PROBLEM TO SOLVE: Your output should be the lines from the one containing "1990: none -> 19" through the last line below, both ends included, exactly as written and free of pictures.

INFORMATION:
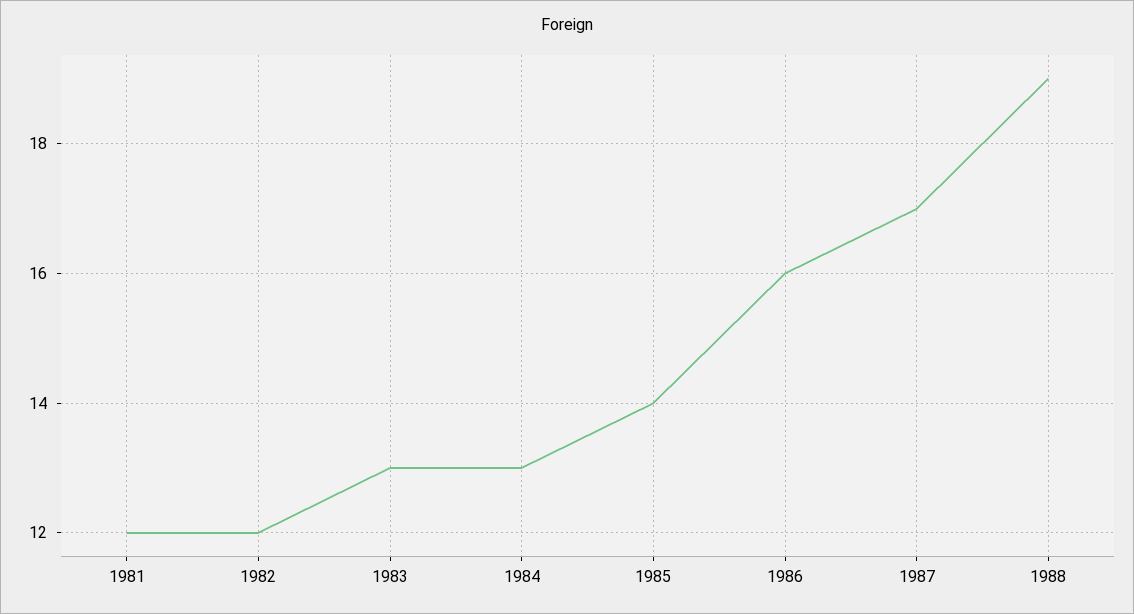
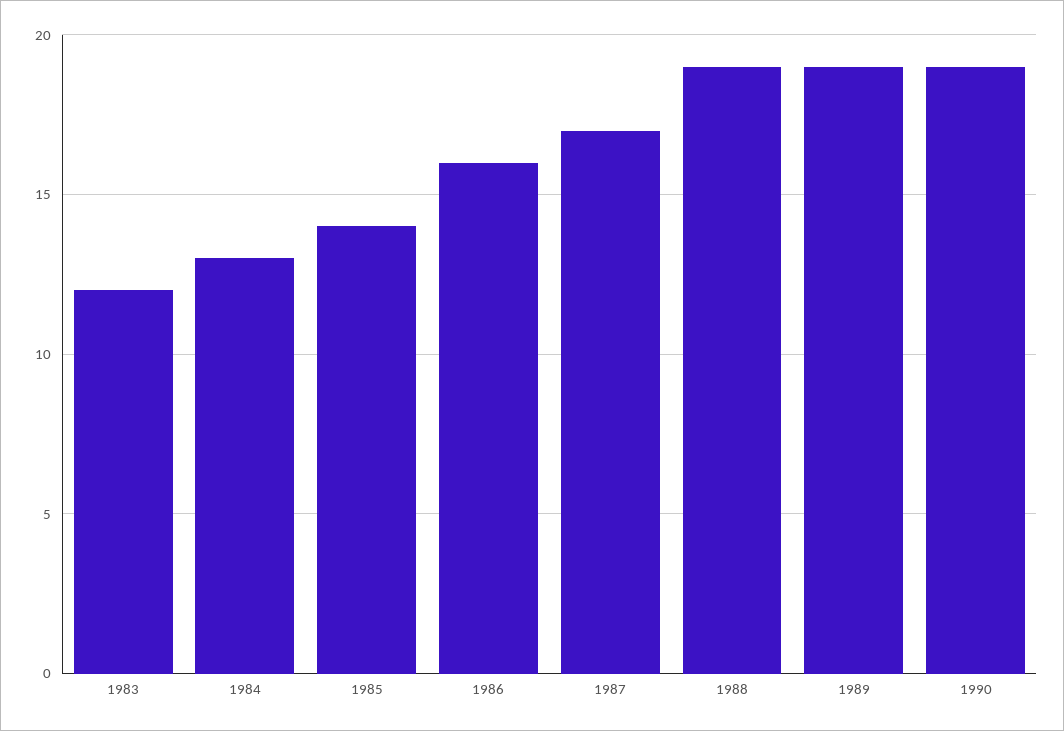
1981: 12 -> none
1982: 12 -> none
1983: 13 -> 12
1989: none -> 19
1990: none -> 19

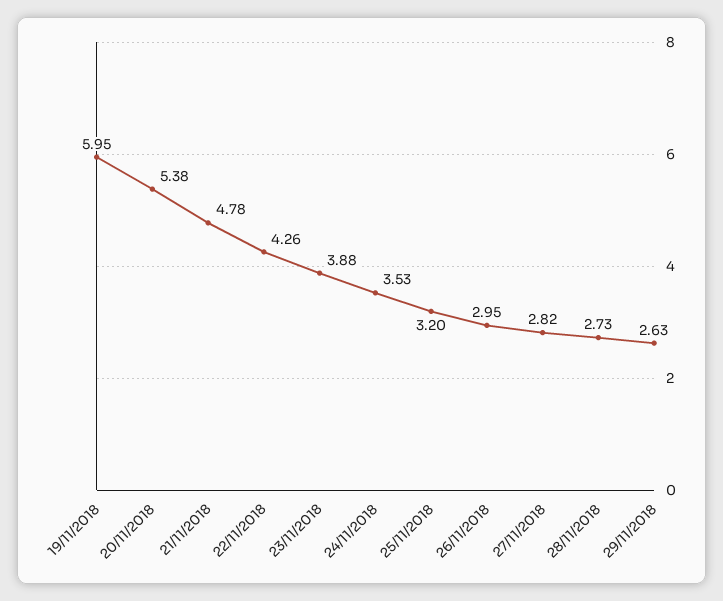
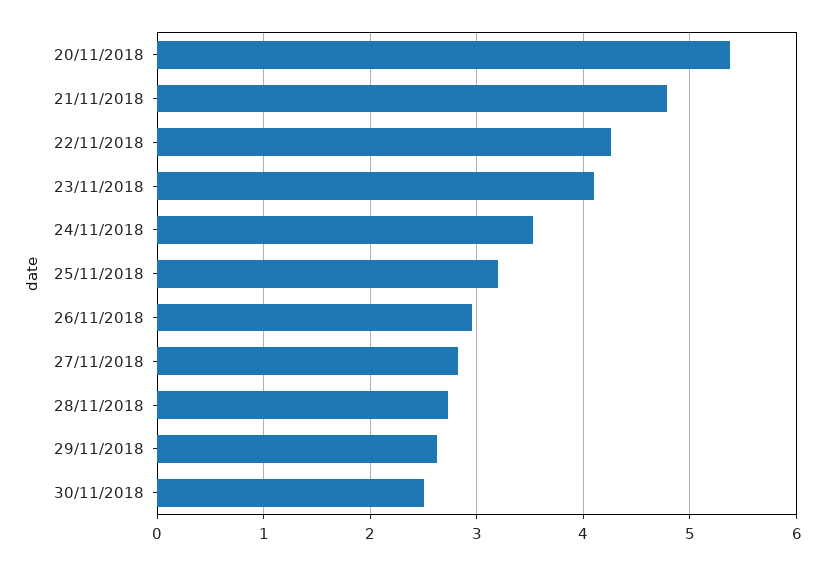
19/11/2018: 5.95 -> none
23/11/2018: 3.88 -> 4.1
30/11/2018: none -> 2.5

FINAL ANSWER:
1990: none -> 19

19/11/2018: 5.95 -> none
23/11/2018: 3.88 -> 4.1
30/11/2018: none -> 2.5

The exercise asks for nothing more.